→ AIM OF THE TASK: Where a picture appears, skip it and copy everything else in the listing exactly.

→ DATA:
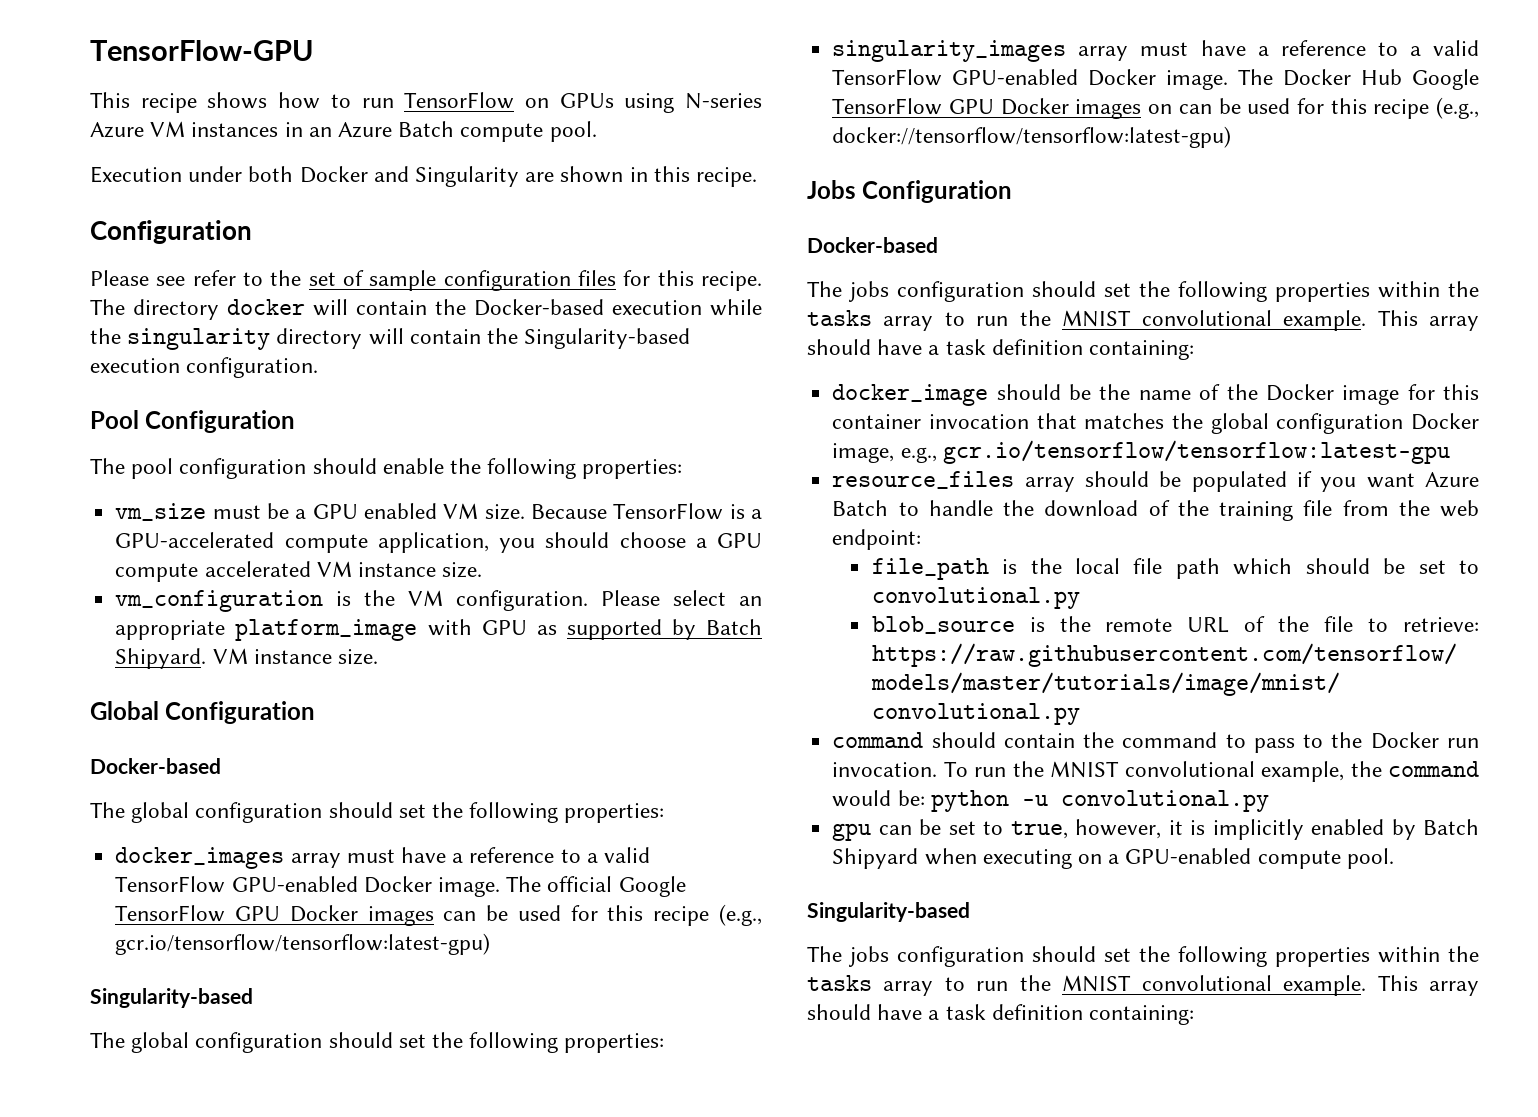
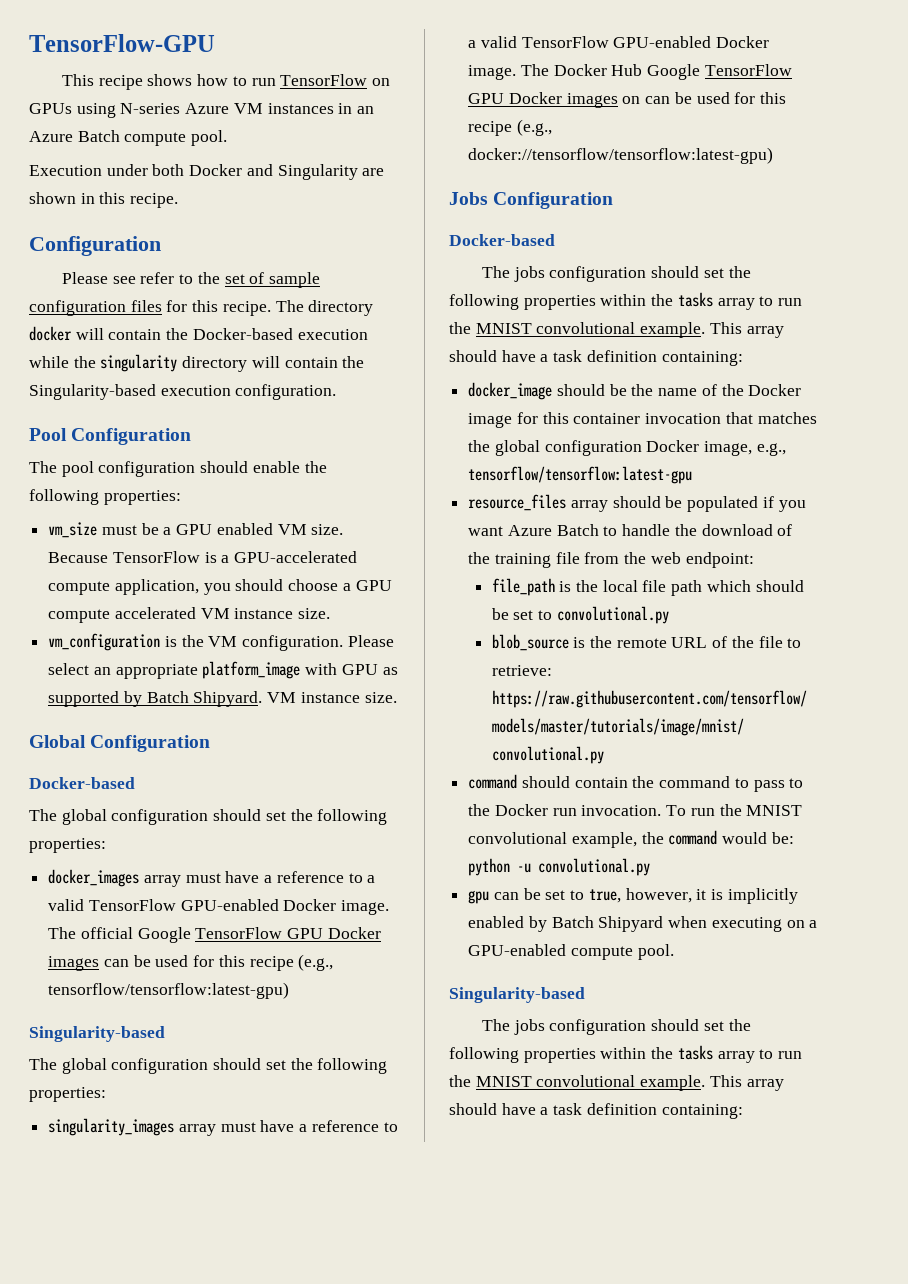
[115,933,491,955] gcr.io/tensorflow/tensorflow:latest-gpu) -> [48,982,290,999] tensorflow/tensorflow:latest-gpu)
[942,440,1450,464] gcr.io/tensorflow/tensorflow:latest-gpu -> [468,466,693,484] tensorflow/tensorflow:latest-gpu

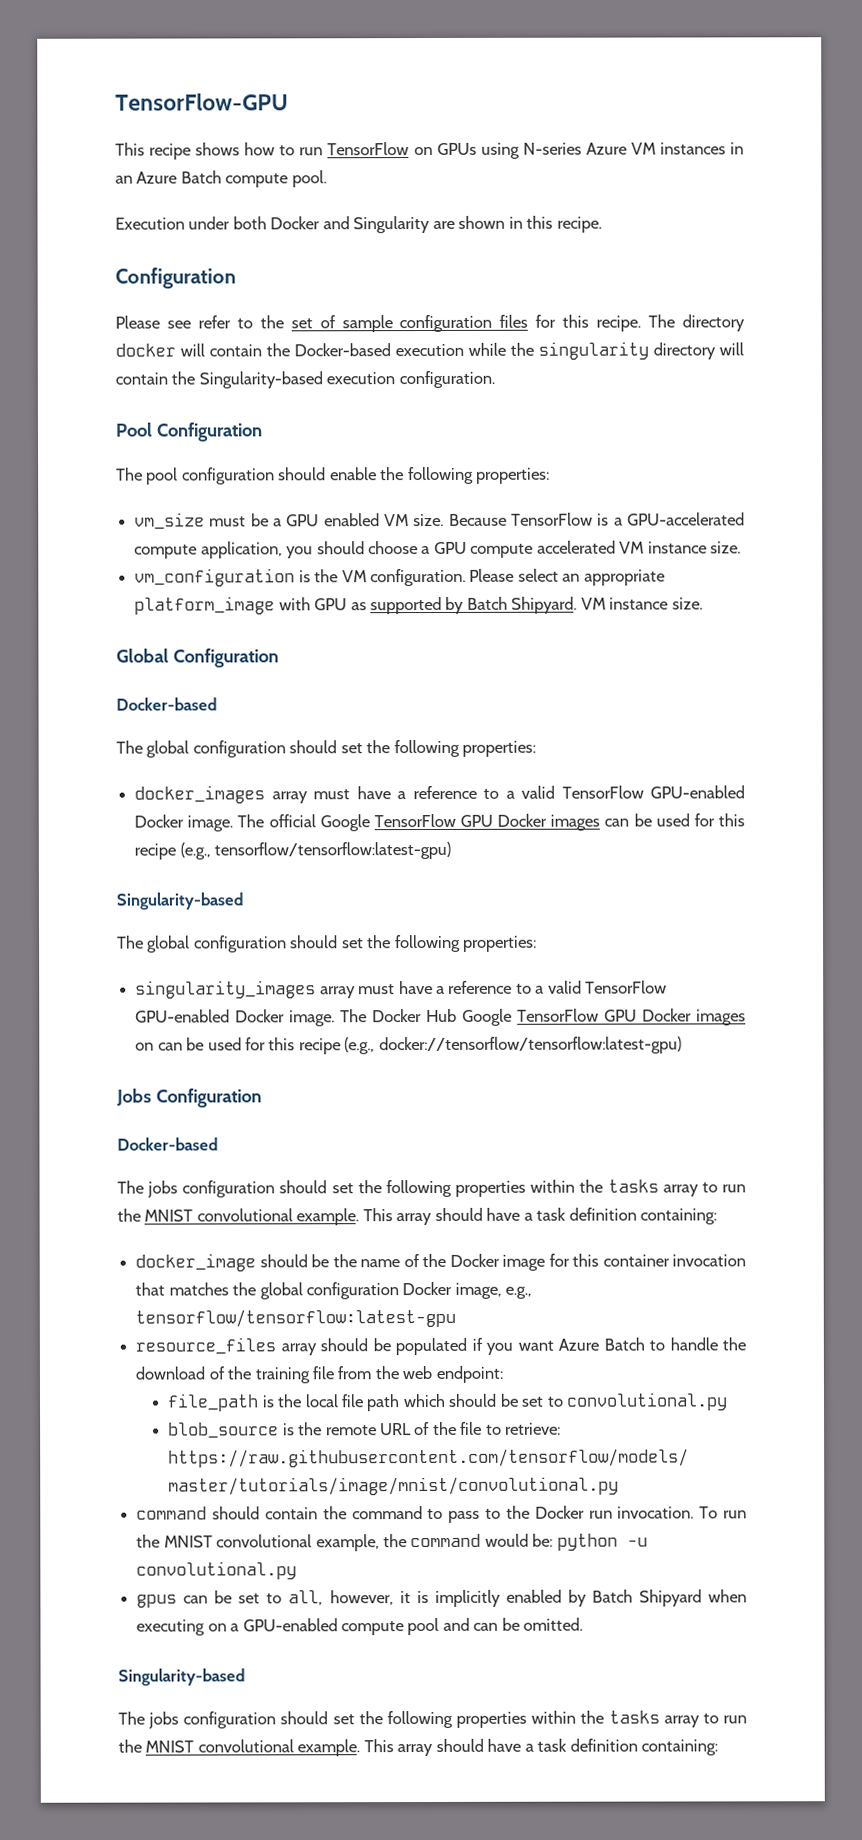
[468,890,490,904] gpu -> [136,1594,178,1608] gpus
[588,889,621,903] true, -> [288,1590,324,1606] all,
[637,944,674,960] pool. -> [407,1617,584,1636] pool and can be omitted.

→ EXERCISE RESPONSE:
[115,933,491,955] gcr.io/tensorflow/tensorflow:latest-gpu) -> [48,982,290,999] tensorflow/tensorflow:latest-gpu)
[942,440,1450,464] gcr.io/tensorflow/tensorflow:latest-gpu -> [468,466,693,484] tensorflow/tensorflow:latest-gpu

[468,890,490,904] gpu -> [136,1594,178,1608] gpus
[588,889,621,903] true, -> [288,1590,324,1606] all,
[637,944,674,960] pool. -> [407,1617,584,1636] pool and can be omitted.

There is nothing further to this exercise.